Некоторое время он молчит, а потом выдает:
— Одри, мне тяжело касаться этого, но я должен тебе сказать…
Я только крепче сжимаю сигарету. Что-то не похоже на Фрэнка — исповедоваться и каяться не в его стиле.
— Я рад, что ты приехала сегодня. — Фрэнк стряхивает пушинку с брюк. — Столько времени прошло.
Я молча пускаю дым.
— Я никогда не говорил тебе этого раньше, — произносит Фрэнк негромко, — но иногда мне кажется… кажется, что в юные годы мы тебе чего-то недодали.
В горле у меня набухает комок. Остается только зареветь.
— Все было нормально, — говорю я. — Вы сделали все, что могли. И мне, и вам это нелегко далось.
— Ну да. — Фрэнк явно не в своей тарелке. — Я рад, что у тебя все как будто уложилось. Джо, похоже, хороший парень.
— Хороший, — подтверждаю я, — просто замечательный.
Фрэнк отхлебывает виски.
— Он сказал мне, что ты теперь репетиторством занимаешься?
— Да, даю частные уроки. Уже несколько лет. Кроме того, я бухгалтер. Работаю на Джо и нескольких местных предпринимателей.
— Он говорил, что в этом году ты собираешься сдать экзамены и официально получить квалификацию преподавателя.
— Я подумываю об этом. — Я верчу браслет на руке. — Но я еще не решила. Понятия не имею, что там конкретно надо сдавать по математике, и не знаю, стоит ли себя…
— Связывать?
— Да. Пожалуй, это верное определение.
Какое-то время Фрэнк обдумывает мои слова.
— Ты очень похожа на своего отца, — произносит он, бренча кубиками льда в своем стакане. — Прямо два сапога пара.
— Что ты имеешь в виду? — спрашиваю я, плотнее закутываясь в свой кардиган.
— Я имею в виду, — Фрэнк выпячивает грудь, будто голубь, и осушает свой стакан, — что вы вечно ищете, где лучше.

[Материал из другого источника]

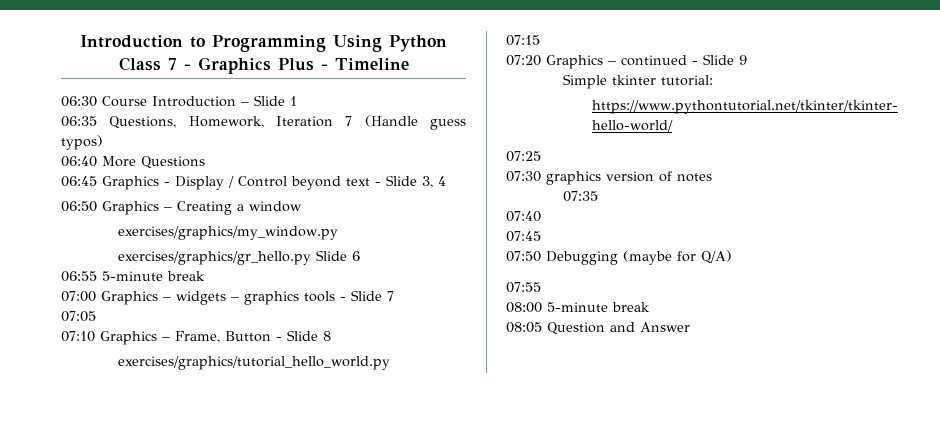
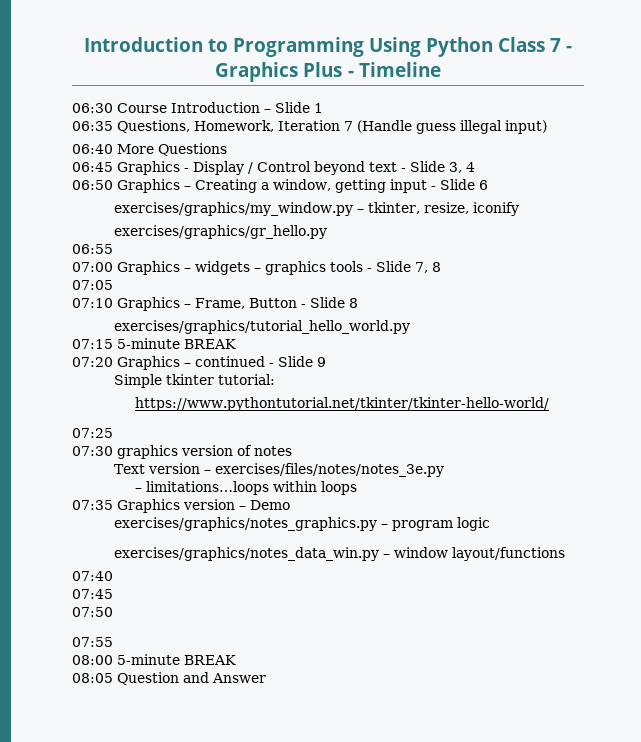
- 06:35 Questions, Homework, Iteration 7 (Handle guess typos)
+ 06:35 Questions, Homework, Iteration 7 (Handle guess illegal input)
- 06:50 Graphics – Creating a window
- exercises/graphics/my_window.py
- exercises/graphics/gr_hello.py Slide 6
+ 06:50 Graphics – Creating a window, getting input - Slide 6
+ exercises/graphics/my_window.py – tkinter, resize, iconify
+ exercises/graphics/gr_hello.py
- 06:55 5-minute break
+ 06:55
- 07:00 Graphics – widgets – graphics tools - Slide 7
+ 07:00 Graphics – widgets – graphics tools - Slide 7, 8
- 07:15
+ 07:15 5-minute BREAK
- 07:35
+ Text version – exercises/files/notes/notes_3e.py
+ – limitations…loops within loops
+ 07:35 Graphics version – Demo
+ exercises/graphics/notes_graphics.py – program logic
+ exercises/graphics/notes_data_win.py – window layout/functions
- 07:50 Debugging (maybe for Q/A)
+ 07:50
- 08:00 5-minute break
+ 08:00 5-minute BREAK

Скитальцы, романтики, вот вы кто.
Я не нахожу смысла в его словах. Остается только ощущение, что меня критикуют.
— Не знаю, о чем ты, — раздельно произношу я, — и не вижу ничего романтического в болезненном азарте. Потом, он же бросил всех и вся. И все потерял.
— Ты о своей маме?
— Да. — Глаза у меня опущены. — И обо всех нас.
Фрэнк сидит неподвижно и о чем-то думает. Он смущен и явно хочет оказаться подальше отсюда. Внезапно Фрэнк прокашливается, достает из кармана мятый конверт и протягивает мне:
— Возьми. Я должен был передать его давным-давно. Надеюсь, я не упаду в твоих глазах окончательно.
— Что это такое?
— Твой отец оставил для тебя. После того как мы запретили ему появляться на похоронах.
Последние слова он просто выдавливает из себя, будто что-то гадкое и неприятное.
Дыхание у меня перехватывает в буквальном смысле этого слова.
— Вы запретили ему приезжать? — сиплю я, как только вновь обретаю дар речи.